The longer days and warmer temperatures of March entice the gardener to venture out into yard and get his or her hands dirty. Long bouts of Kansas City cabin fever are slowly forgotten as the realization that “spring is coming” and we can actually see our landscapes. Now is the time to begin cleaning the planting beds of debris and trash, and to remove weeds that were missed last season along with new winter annual weeds that have cropped up. Large, unwieldy perennials that were left untrimmed to provide structure in the garden can be reduced or even pruned back to their new season height.
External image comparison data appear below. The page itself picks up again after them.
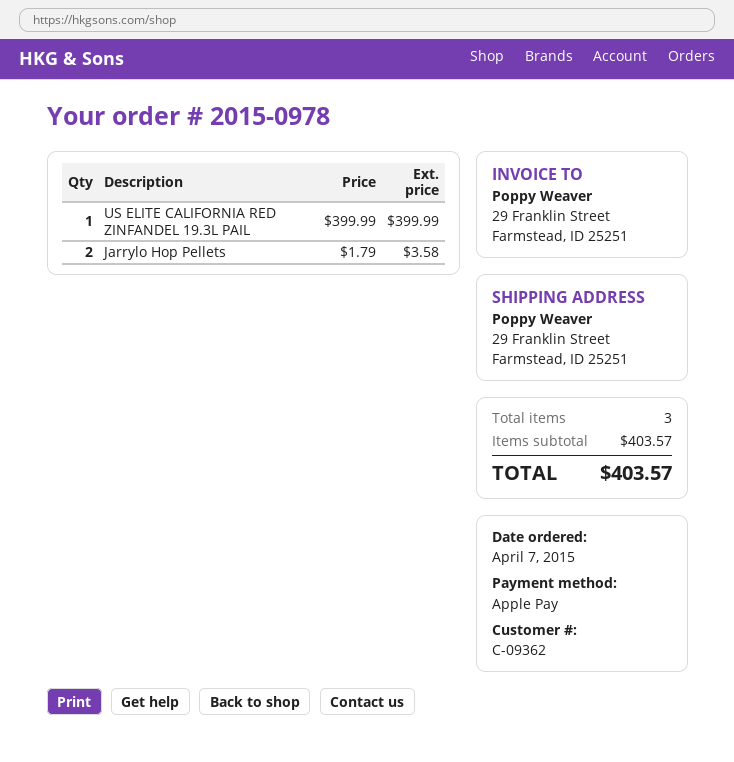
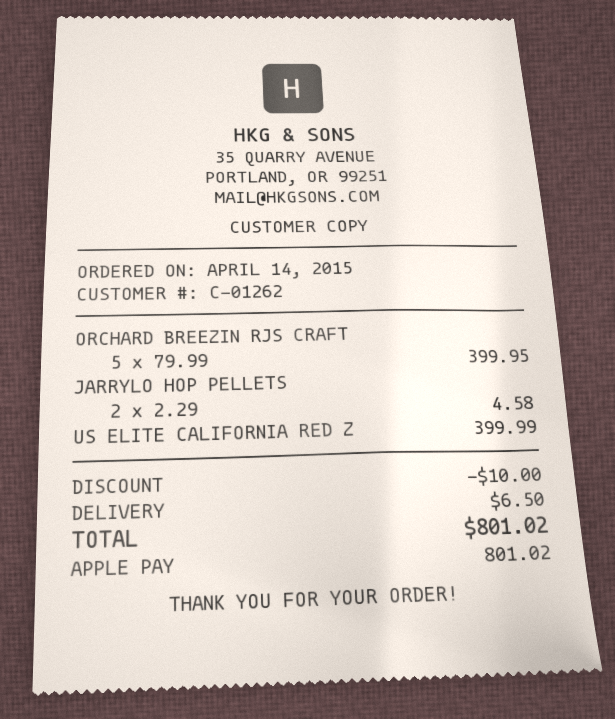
order date: 2015-04-07 -> 2015-04-14
customer number: C-09362 -> C-01262
Jarrylo Hop Pellets: 2 x 1.79 = 3.58 -> 2 x 2.29 = 4.58
ORCHARD BREEZIN RJS CRAFT: none -> 5 x 79.99 = 399.95
discount: none -> 10.00
shipping: none -> 6.50
total: 403.57 -> 801.02

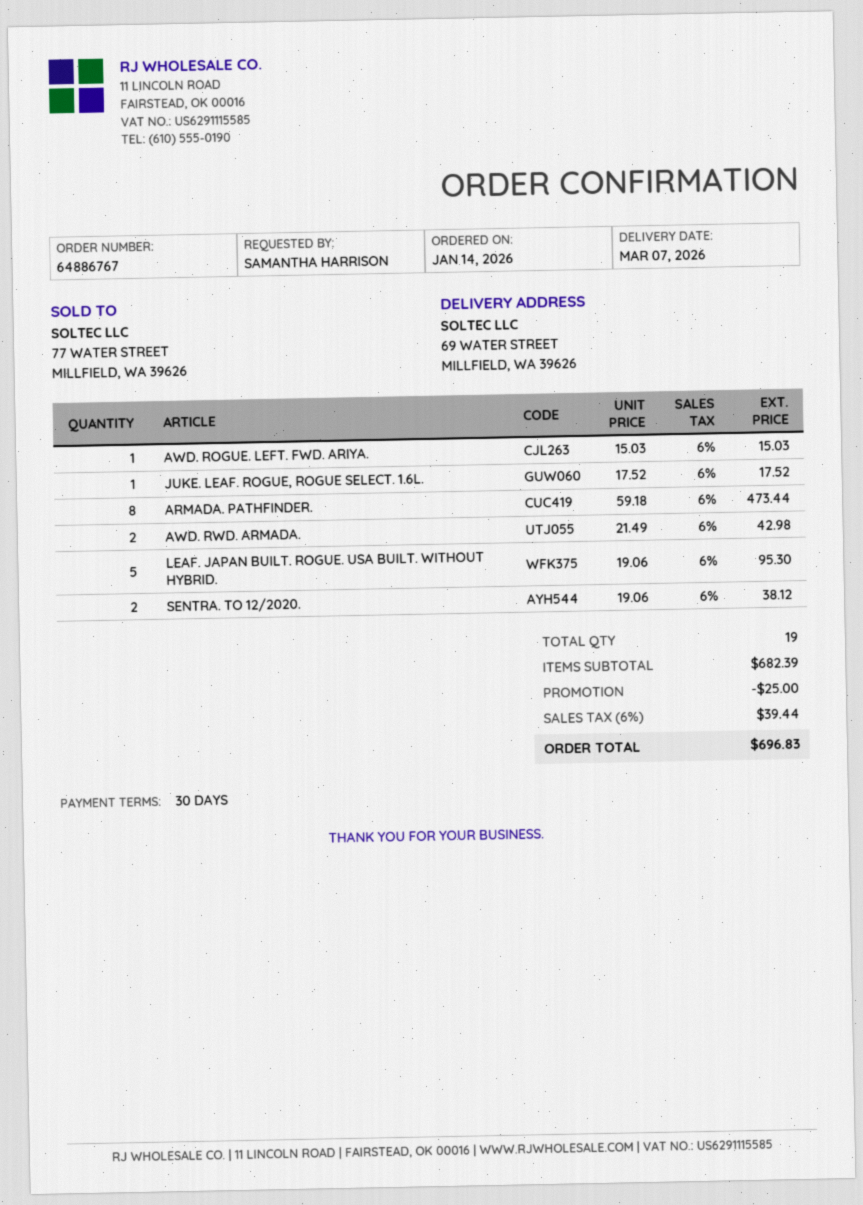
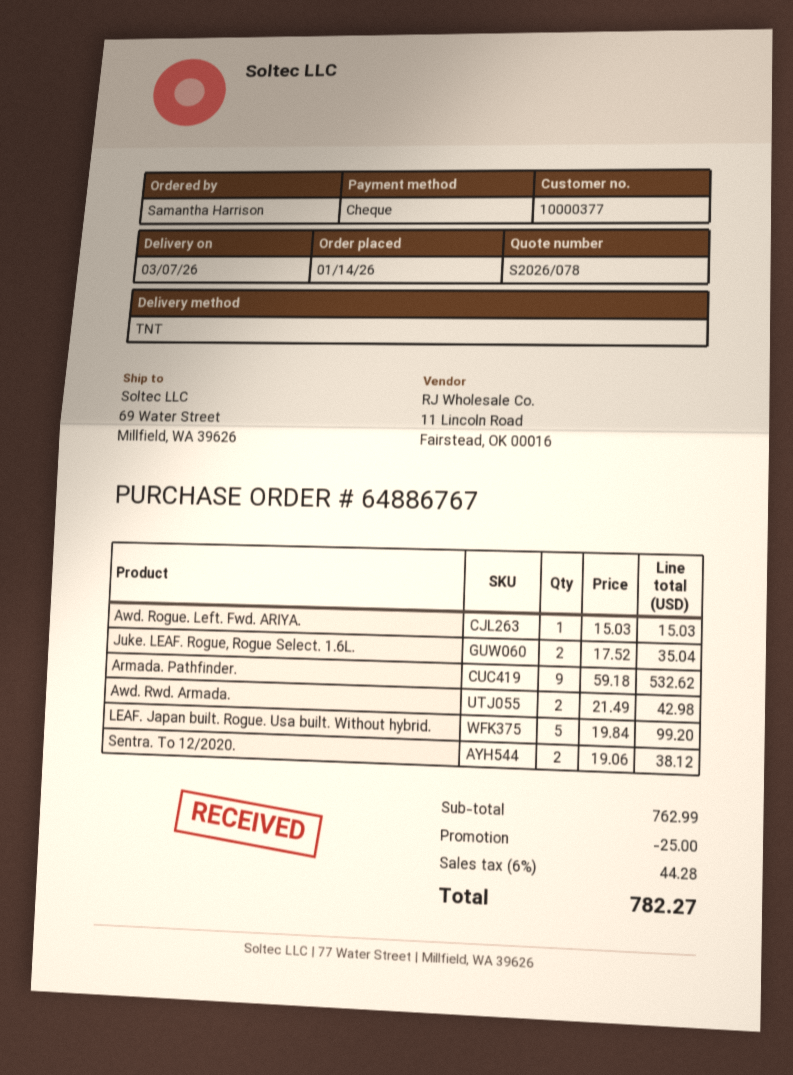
JUKE. LEAF. ROGUE, ROGUE SELECT. 1.6L.: 1 x 17.52 = 17.52 -> 2 x 17.52 = 35.04
ARMADA. PATHFINDER.: 8 x 59.18 = 473.44 -> 9 x 59.18 = 532.62
LEAF. JAPAN BUILT. ROGUE. USA BUILT. WITHOUT HYBRID.: 5 x 19.06 = 95.30 -> 5 x 19.84 = 99.20
subtotal: 682.39 -> 762.99
tax: 6% = 39.44 -> 6% = 44.28
total: 696.83 -> 782.27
Check any heavily mulched plants to ensure winter snows and ice haven’t compacted to the point of suffocation; in such cases, loosen mulch to add air but don’t remove yet. Some garden publications recommend pulling mulch away from perennial plants, and then replacing at night as temperatures warrant. We prefer to leave mulch in place until damaging temperatures abate; one exception to this would be if unusually high temperatures prevail (70’s-80’s) and mulched plants begin to grow and bleach out from a lack of sun. In those cases, mulch should be pulled back and then replaced as nighttime temperatures reach freezing.
Garden soils this time of year are somewhat susceptible to damage if care is not taken. If the winter months brought high levels of moisture through snow, rain, and ice, garden soils are likely saturated in March. Gardeners must resist the temptation to work in the soils until sun and wind can dry the areas out to a suitable extent. (Take a handful of soil, compress it lightly, and let it fall through your fingers. If it appears reasonably crumbly, it is fine to work; if it sticks together in a muddy mess, go back to reading garden journals for a while.) There are ways to help Mother Nature jump-start spring—call Greenleaf for help in getting your landscape ready!
March is a great month to plant cold hardy flowers and ornamentals; pansies, kale, and ornamental cabbage can go in now. Begin to identify perennials that should be divided just as new growth begins. Cool season turfgrasses can be mown short the latter half of this month in preparation for aeration and initial chemical applications. Make sure your tools are sharp and ready to go—the excitement of a new gardening season is upon us!